= Assigned task =
Your answer should be the records, copied exactly, with the pictures removed.
*** Data extracts ***
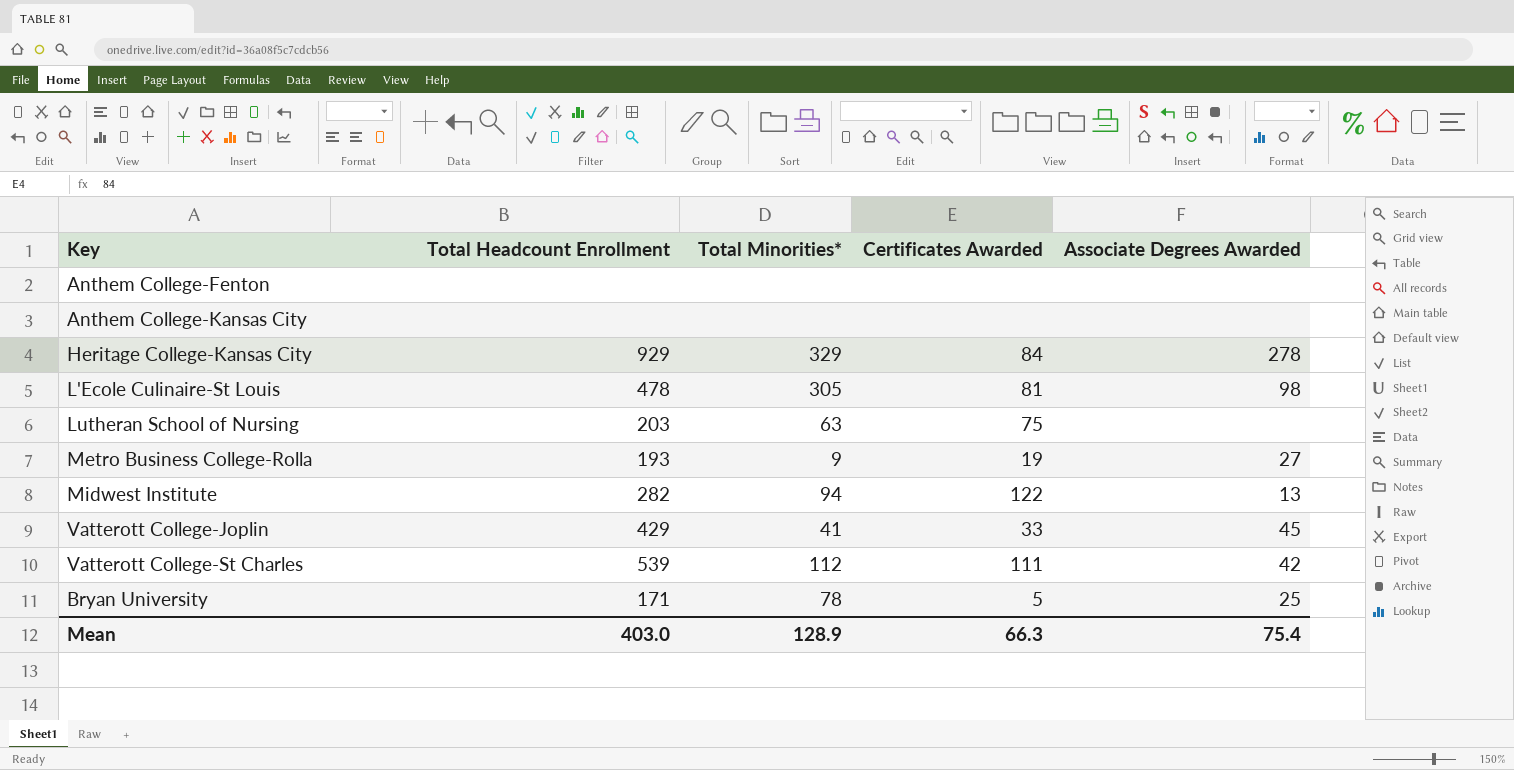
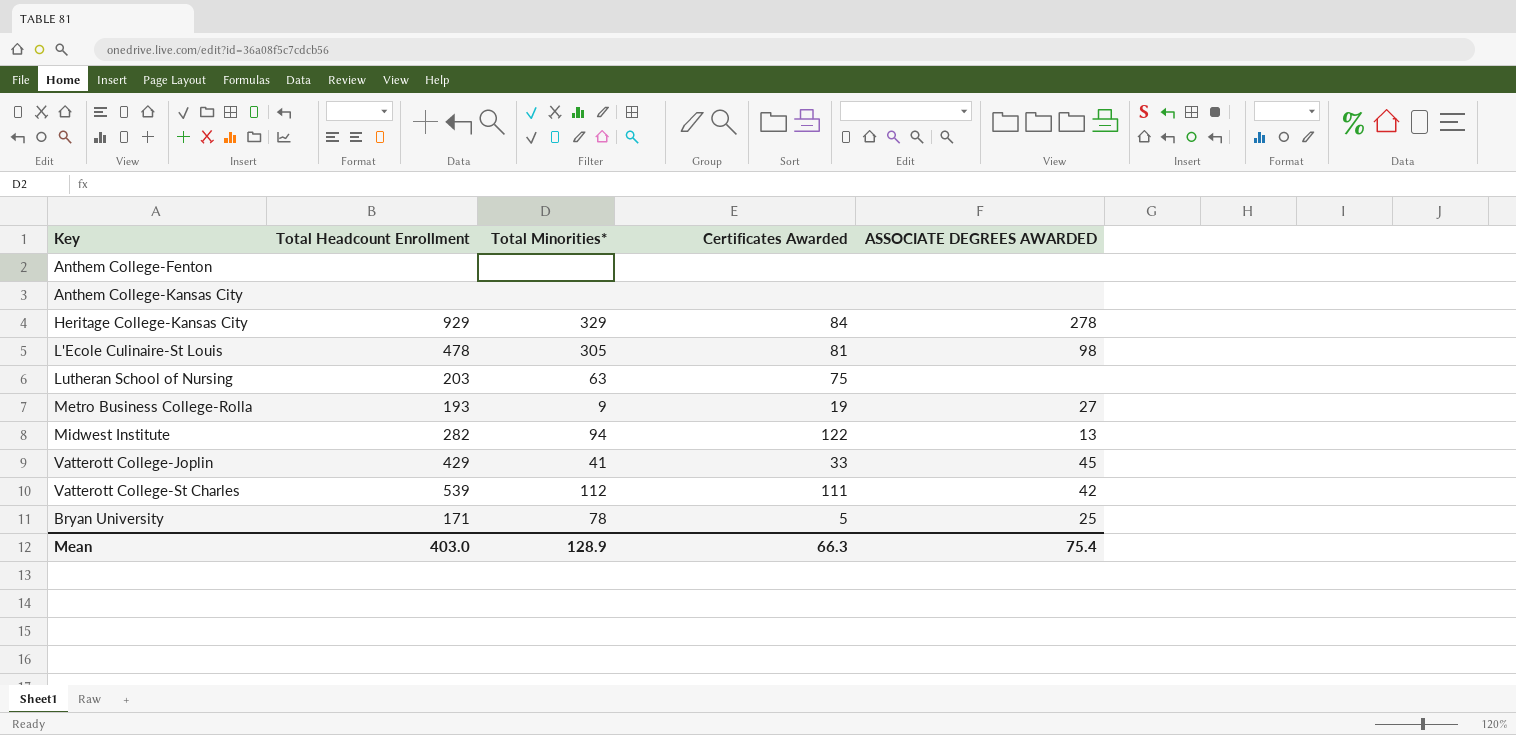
column name: Associate Degrees Awarded -> ASSOCIATE DEGREES AWARDED

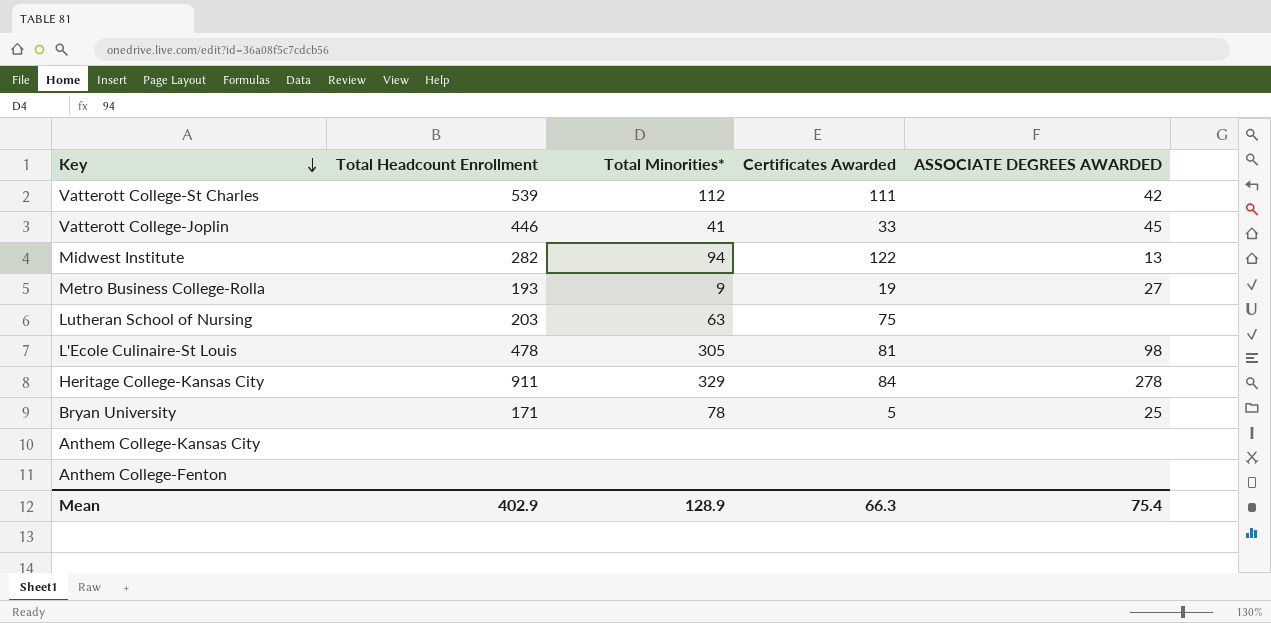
row order: none -> Key descending
Vatterott College-Joplin | Total Headcount Enrollment: 429 -> 446
Heritage College-Kansas City | Total Headcount Enrollment: 929 -> 911
Mean | Total Headcount Enrollment: 403.0 -> 402.9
*** End of Data extracts ***
= Answer box =
column name: Associate Degrees Awarded -> ASSOCIATE DEGREES AWARDED

row order: none -> Key descending
Vatterott College-Joplin | Total Headcount Enrollment: 429 -> 446
Heritage College-Kansas City | Total Headcount Enrollment: 929 -> 911
Mean | Total Headcount Enrollment: 403.0 -> 402.9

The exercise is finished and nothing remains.